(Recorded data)
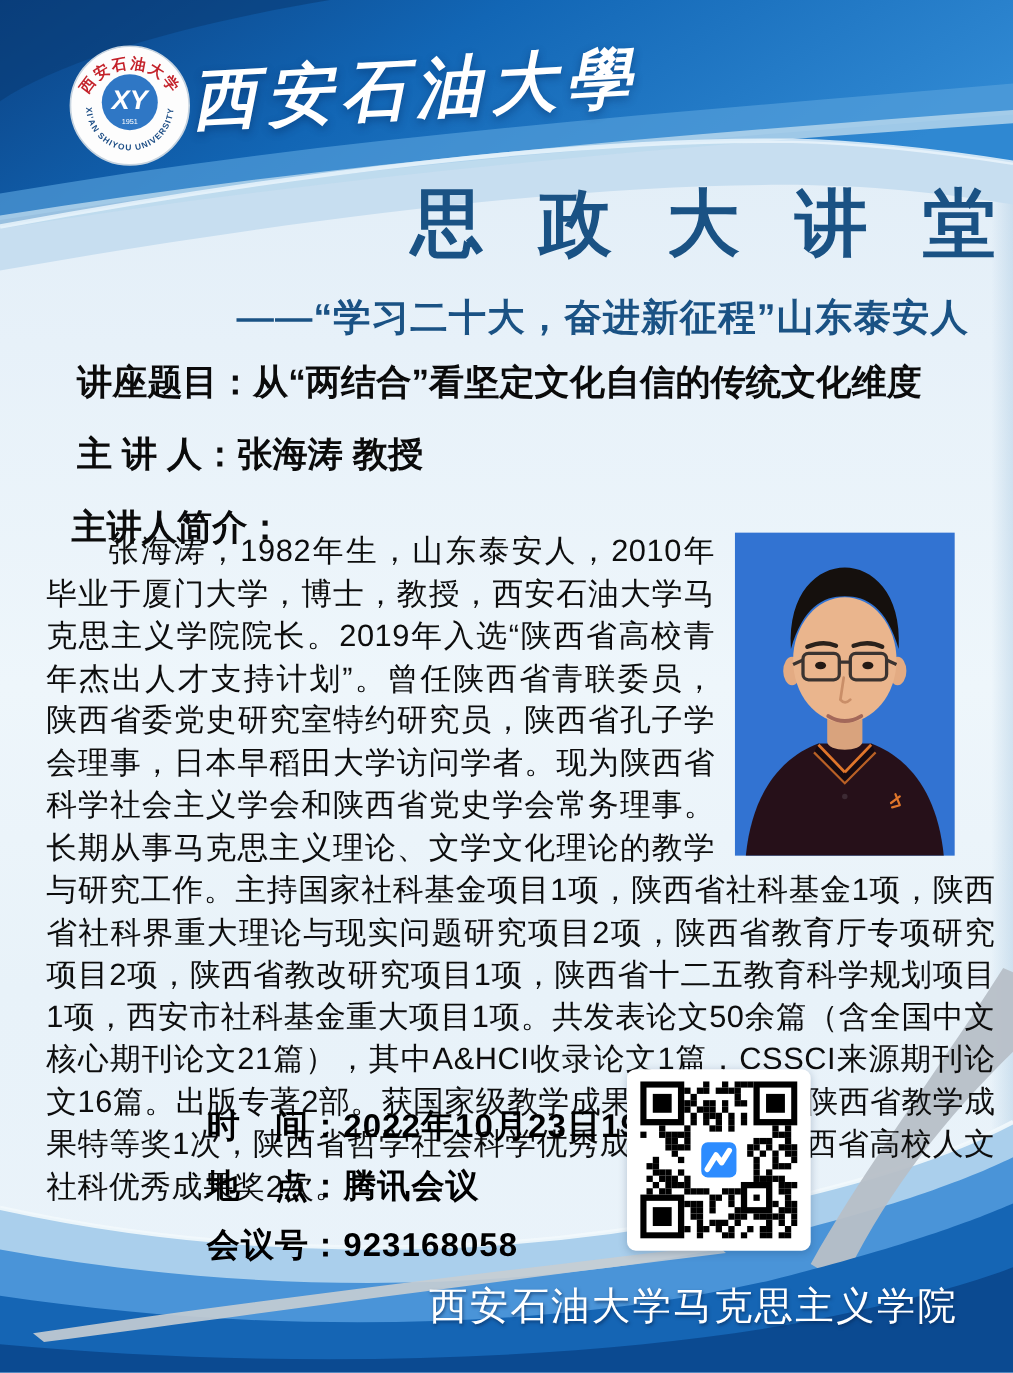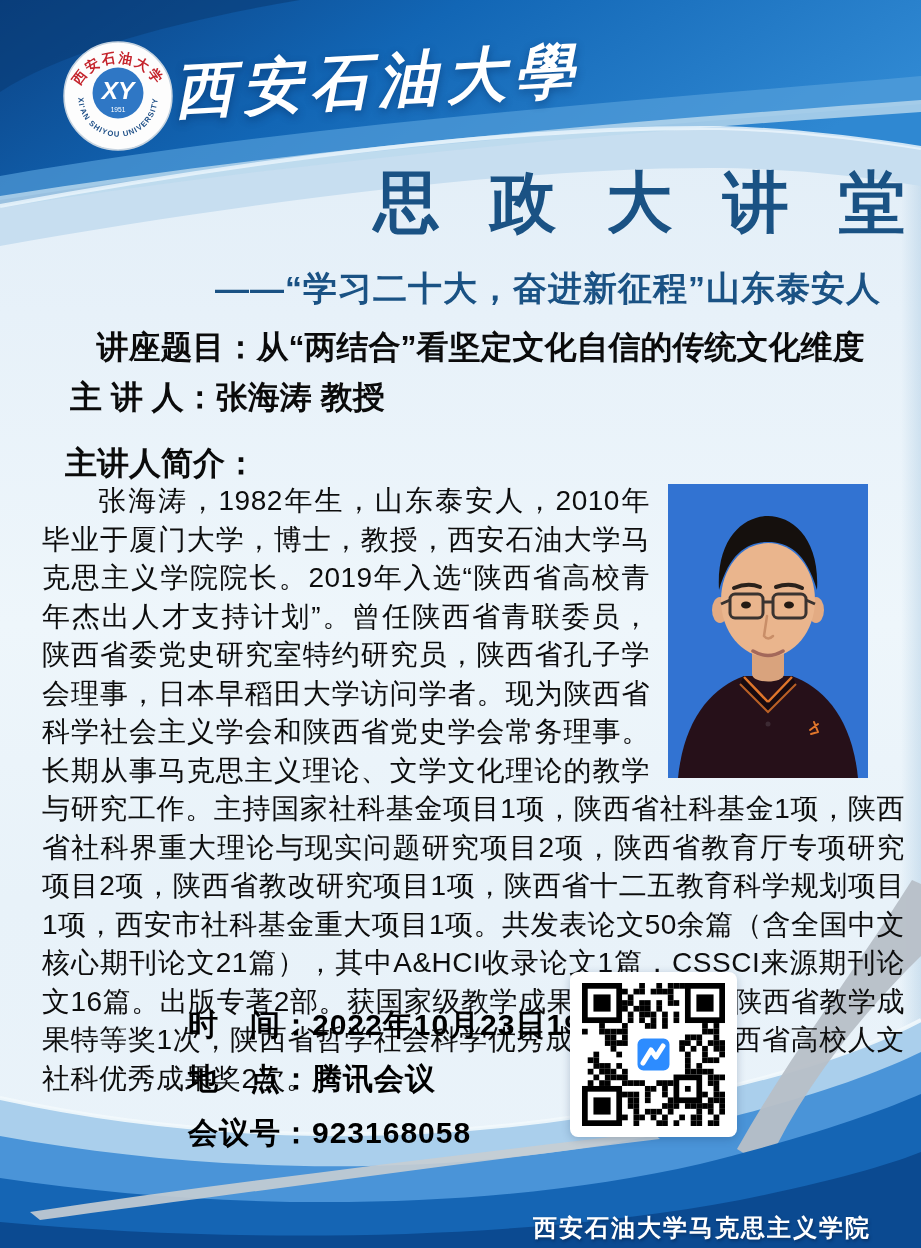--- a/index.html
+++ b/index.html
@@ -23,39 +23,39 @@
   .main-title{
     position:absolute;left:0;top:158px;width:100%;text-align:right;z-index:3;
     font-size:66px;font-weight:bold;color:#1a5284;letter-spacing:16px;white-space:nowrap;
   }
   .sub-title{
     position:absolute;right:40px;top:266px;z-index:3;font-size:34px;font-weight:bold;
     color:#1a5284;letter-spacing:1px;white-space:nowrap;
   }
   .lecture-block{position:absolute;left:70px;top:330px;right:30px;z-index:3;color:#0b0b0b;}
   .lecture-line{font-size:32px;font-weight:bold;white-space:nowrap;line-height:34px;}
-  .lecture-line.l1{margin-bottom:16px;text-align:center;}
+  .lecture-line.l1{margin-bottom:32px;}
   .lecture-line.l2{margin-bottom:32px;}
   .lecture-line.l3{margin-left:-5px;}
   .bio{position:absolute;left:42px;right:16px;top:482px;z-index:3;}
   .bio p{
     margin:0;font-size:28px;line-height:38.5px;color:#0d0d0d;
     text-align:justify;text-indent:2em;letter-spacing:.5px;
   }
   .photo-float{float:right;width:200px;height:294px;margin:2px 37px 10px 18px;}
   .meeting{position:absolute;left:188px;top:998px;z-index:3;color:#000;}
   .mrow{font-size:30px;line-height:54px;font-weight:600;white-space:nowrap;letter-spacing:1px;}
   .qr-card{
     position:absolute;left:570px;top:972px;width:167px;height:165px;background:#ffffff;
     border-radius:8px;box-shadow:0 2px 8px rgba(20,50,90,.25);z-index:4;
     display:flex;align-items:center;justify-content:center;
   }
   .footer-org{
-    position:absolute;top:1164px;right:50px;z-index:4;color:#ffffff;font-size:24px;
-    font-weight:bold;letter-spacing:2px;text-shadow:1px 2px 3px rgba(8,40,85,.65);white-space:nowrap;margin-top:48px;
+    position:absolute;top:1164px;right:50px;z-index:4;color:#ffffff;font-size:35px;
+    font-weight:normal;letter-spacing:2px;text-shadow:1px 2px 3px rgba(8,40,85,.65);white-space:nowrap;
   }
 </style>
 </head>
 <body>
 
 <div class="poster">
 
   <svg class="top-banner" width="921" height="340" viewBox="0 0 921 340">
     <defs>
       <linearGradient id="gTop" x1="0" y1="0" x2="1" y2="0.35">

...

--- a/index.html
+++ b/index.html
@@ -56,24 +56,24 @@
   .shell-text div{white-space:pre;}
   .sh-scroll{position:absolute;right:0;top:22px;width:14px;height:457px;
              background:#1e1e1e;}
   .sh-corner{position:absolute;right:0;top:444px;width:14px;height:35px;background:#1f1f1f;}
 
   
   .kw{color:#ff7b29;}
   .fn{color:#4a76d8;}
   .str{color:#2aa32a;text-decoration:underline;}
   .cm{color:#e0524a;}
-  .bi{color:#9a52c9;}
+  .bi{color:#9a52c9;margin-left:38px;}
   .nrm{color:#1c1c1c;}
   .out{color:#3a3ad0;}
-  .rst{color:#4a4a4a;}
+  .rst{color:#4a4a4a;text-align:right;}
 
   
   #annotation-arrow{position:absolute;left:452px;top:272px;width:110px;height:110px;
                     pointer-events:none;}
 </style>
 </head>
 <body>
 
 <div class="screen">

* * *

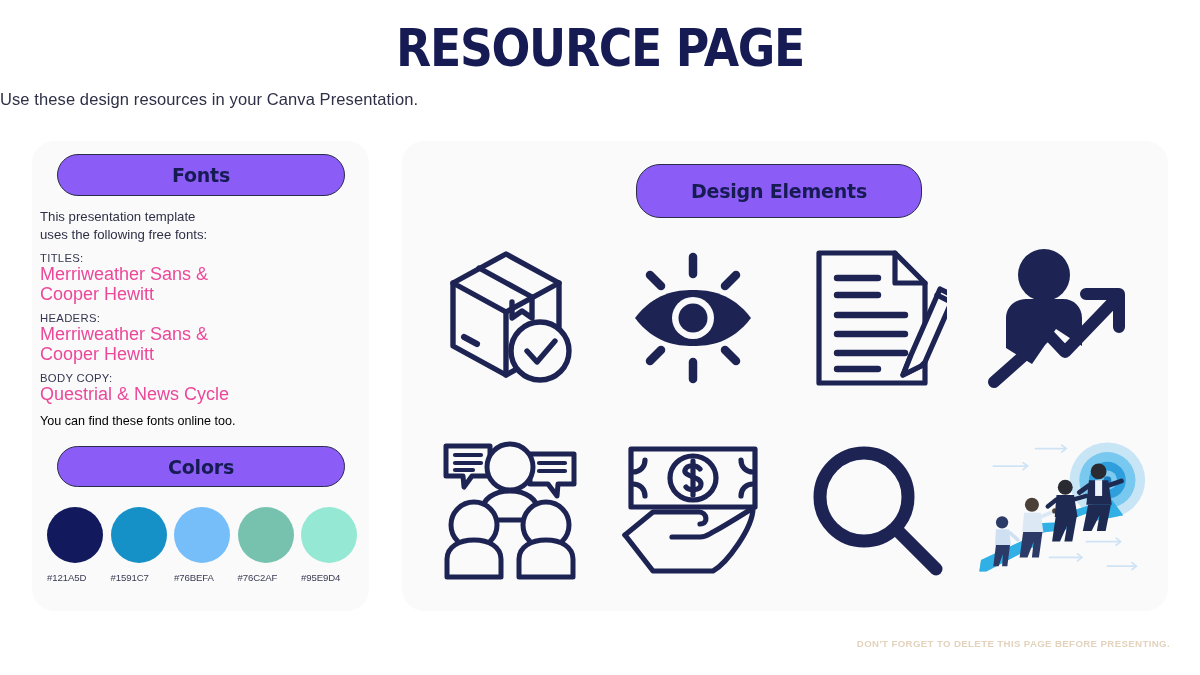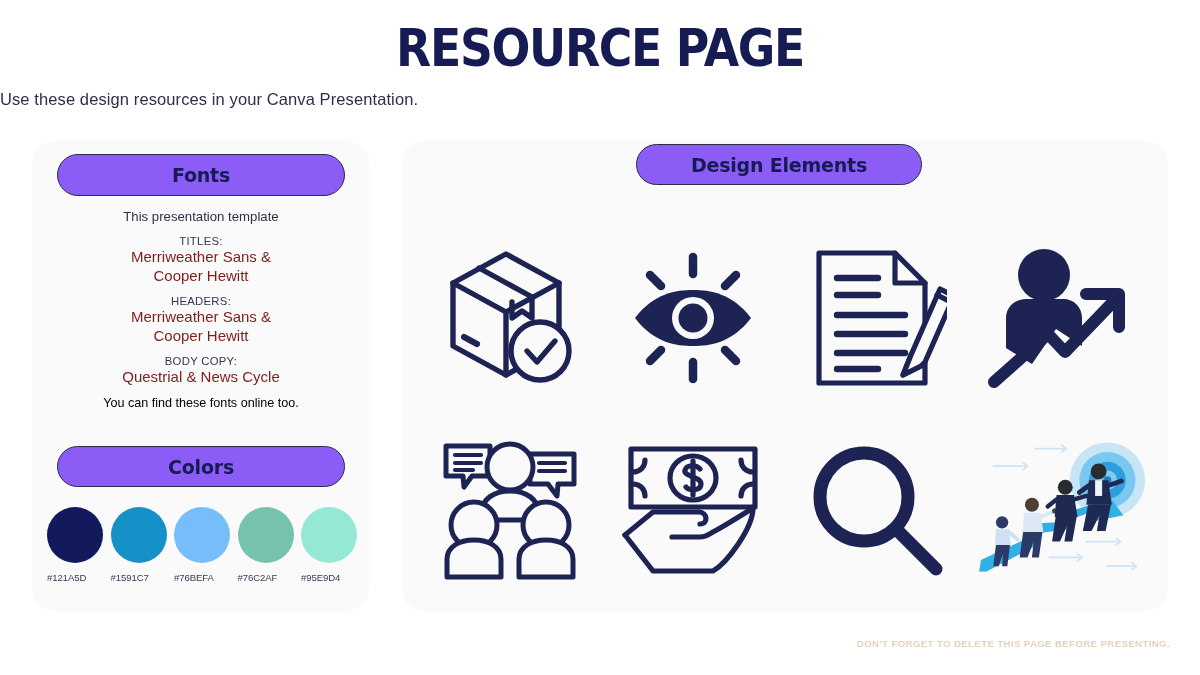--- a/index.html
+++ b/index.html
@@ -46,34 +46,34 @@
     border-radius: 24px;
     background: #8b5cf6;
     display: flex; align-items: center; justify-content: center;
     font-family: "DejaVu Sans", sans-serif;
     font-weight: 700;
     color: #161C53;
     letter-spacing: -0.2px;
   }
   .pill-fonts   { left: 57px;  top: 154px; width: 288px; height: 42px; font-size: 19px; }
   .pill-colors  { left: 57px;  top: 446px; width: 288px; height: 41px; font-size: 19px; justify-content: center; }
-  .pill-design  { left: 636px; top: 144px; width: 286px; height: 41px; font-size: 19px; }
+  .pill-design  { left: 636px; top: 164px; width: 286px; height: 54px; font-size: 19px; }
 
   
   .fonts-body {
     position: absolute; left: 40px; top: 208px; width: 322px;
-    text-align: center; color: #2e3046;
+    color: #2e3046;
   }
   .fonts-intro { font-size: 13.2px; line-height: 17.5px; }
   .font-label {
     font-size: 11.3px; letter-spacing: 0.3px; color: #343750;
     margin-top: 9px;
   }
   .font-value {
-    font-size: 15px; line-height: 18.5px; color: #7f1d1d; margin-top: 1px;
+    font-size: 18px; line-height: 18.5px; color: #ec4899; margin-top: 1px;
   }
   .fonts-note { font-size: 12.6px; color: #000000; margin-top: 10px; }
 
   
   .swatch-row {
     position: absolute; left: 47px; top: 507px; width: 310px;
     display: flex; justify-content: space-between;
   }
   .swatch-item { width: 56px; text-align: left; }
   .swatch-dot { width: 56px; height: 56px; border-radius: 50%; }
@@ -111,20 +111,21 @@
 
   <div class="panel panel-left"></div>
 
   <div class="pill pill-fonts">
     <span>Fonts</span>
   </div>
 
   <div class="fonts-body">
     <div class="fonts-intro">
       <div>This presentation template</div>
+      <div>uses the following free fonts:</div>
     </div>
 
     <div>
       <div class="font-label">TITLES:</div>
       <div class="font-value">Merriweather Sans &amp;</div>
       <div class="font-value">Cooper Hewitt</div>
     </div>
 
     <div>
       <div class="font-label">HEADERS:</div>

▶ **Problem**
Filter the data, keeping only the lines that contain "class".

▶ **Exercise answer**
 <div class="poster">
   <svg class="top-banner" width="921" height="340" viewBox="0 0 921 340">
 <div class="screen">
   <div class="panel panel-left"></div>
   <div class="pill pill-fonts">
   <div class="fonts-body">
     <div class="fonts-intro">
       <div class="font-label">TITLES:</div>
       <div class="font-value">Merriweather Sans &amp;</div>
       <div class="font-value">Cooper Hewitt</div>
       <div class="font-label">HEADERS:</div>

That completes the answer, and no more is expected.